By carefully observing people telling lies during high-stakes court cases, researchers at the University of Michigan are developing unique lie-detecting software based on real-world data.
Their lie-detecting model considers both the person’s words and gestures, and unlike a polygraph, it doesn’t need to touch the speaker in order to work.
In experiments, the prototype was up to 75 percent accurate in identifying who was telling a lie (as defined by trial outcomes), compared with humans’ scores of just above 50 percent. The tool might be helpful one day for security agents, juries, and even mental health professionals.
The researchers say they’ve identified several red flags of lying behavior. For example, in the videos, lying people moved their hands more. They tried to sound more certain. And, somewhat counterintuitively, they were slightly more likely to look their questioners in the eye than people thought to be telling the truth, among other behaviors.
To develop the software, the researchers used machine-learning techniques to train it on a set of 120 video clips from media coverage of actual trials. Some of the clips they used were from the website of The Innocence Project, a national organization that works to exonerate the wrongfully convicted.
The “real world” aspect of the work is one of the main ways it’s different.
“In laboratory experiments, it’s difficult to create a setting that motivates people to truly lie. The stakes are not high enough,” said Dr. Rada Mihalcea, professor of computer science and engineering who leads the project with Dr. Mihai Burzo, assistant professor of mechanical engineering at University of Michigan.
“We can offer a reward if people can lie well — pay them to convince another person that something false is true. But in the real world there is true motivation to deceive.”
The videos include testimony from both defendants and witnesses. In half of the clips, the subject is deemed to be lying. To determine who was telling the truth, the researchers compared their testimony with trial verdicts.
The researchers transcribed the audio, including vocal fill such as “um, ah, and uh.” They then analyzed how often subjects used various words or categories of words. They also counted the gestures in the videos using a standard coding scheme for interpersonal interactions that scores nine different motions of the head, eyes, brow, mouth, and hands.
Then they fed the data into their system, allowing it to sort the videos. When it used input from both the speaker’s words and gestures, it was 75 percent accurate in identifying who was lying. That’s much better than humans, who did just better than a coin-flip.
“People are poor lie detectors,” Mihalcea said. “This isn’t the kind of task we’re naturally good at.
“There are clues that humans give naturally when they are being deceptive, but we’re not paying close enough attention to pick them up. We’re not counting how many times a person says ‘I’ or looks up. We’re focusing on a higher level of communication.”

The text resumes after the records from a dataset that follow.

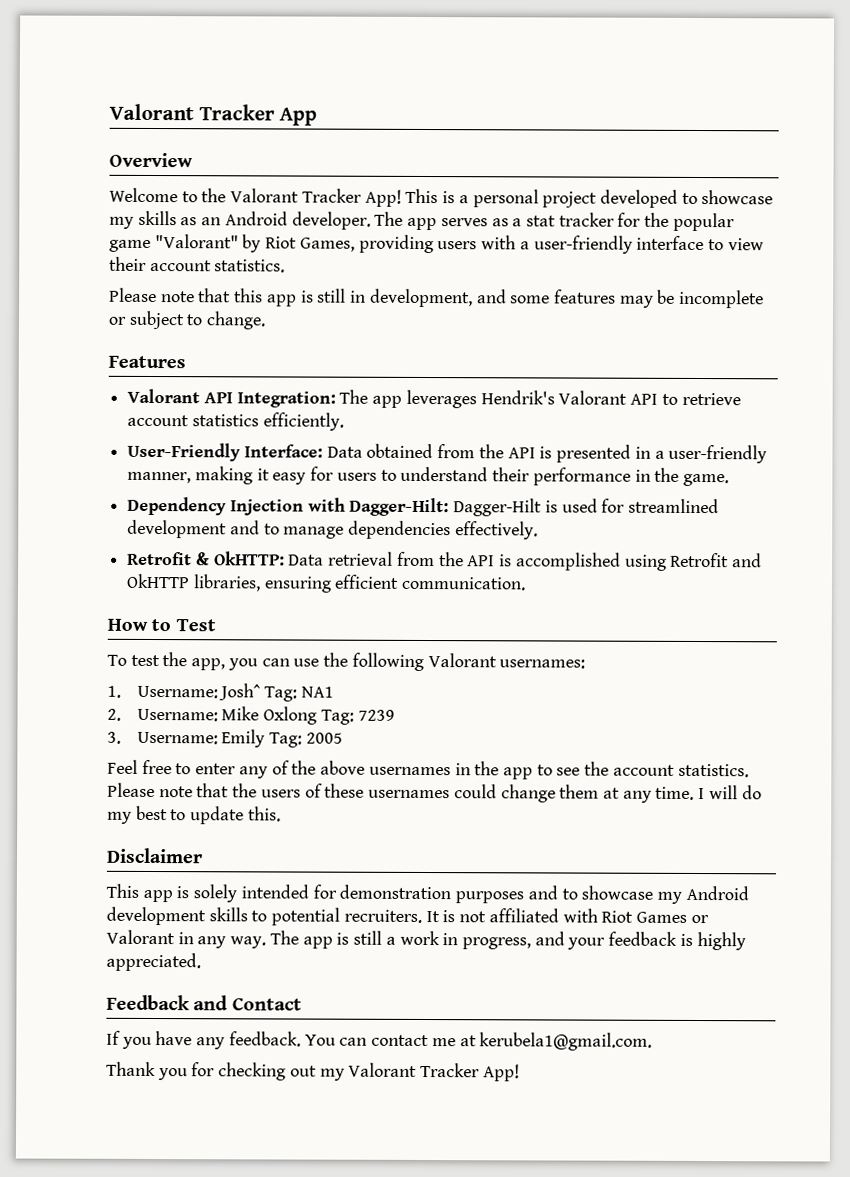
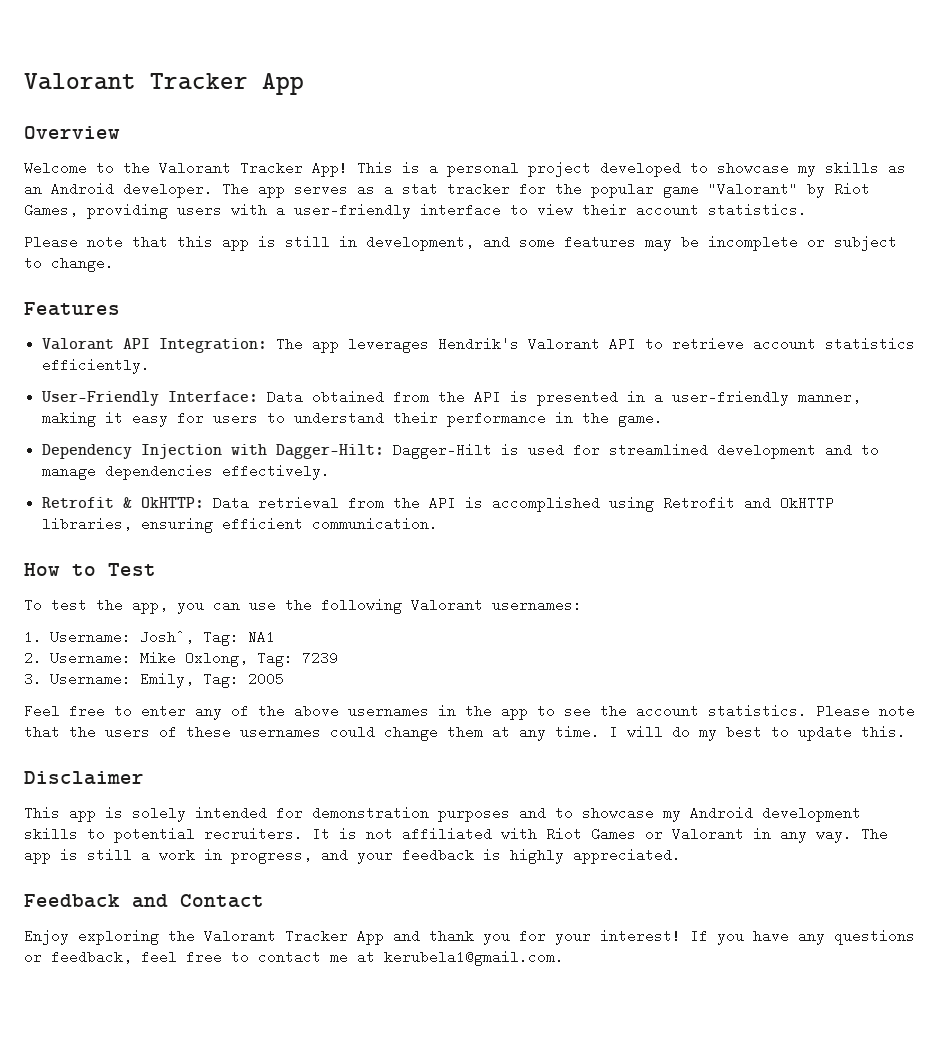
- 1. Username: Joshˆ Tag: NA1
+ 1. Username: Joshˆ, Tag: NA1
- 2. Username: Mike Oxlong Tag: 7239
+ 2. Username: Mike Oxlong, Tag: 7239
- 3. Username: Emily Tag: 2005
+ 3. Username: Emily, Tag: 2005
- If you have any feedback. You can contact me at kerubela1@gmail.com.
- Thank you for checking out my Valorant Tracker App!
+ Enjoy exploring the Valorant Tracker App and thank you for your interest! If you have any questions or feedback, feel free to contact me at kerubela1@gmail.com.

In the clips of people lying, the researchers found the following common behaviors:
- Liars were more likely to scowl or contort the whole face. This was in 30 percent of lying clips vs. 10 percent of truthful ones;
- Liars were more likely to look directly at the questioner, in 70 percent of lying clips vs. 60 percent of truthful;
- Liars were more likely to gesture with both hands, in 40 percent of lying clips, compared with 25 percent of the truthful;
- Liars were more likely to use vocal fill such as “um;”
- Liars were more likely to distance themselves from the action with words such as “he” or “she,” rather than “I” or “we,” and using phrases that reflected certainty.
“We are integrating physiological parameters such as heart rate, respiration rate, and body temperature fluctuations, all gathered with non-invasive thermal imaging,” Burzo said. “Deception detection is a very difficult problem. We are getting at it from several different angles.”
For this work, the researchers themselves classified the gestures, rather than having the computer do it. They’re in the process of training the computer to do that.
The findings were presented at the International Conference on Multimodal Interaction and are published in the 2015 conference proceedings.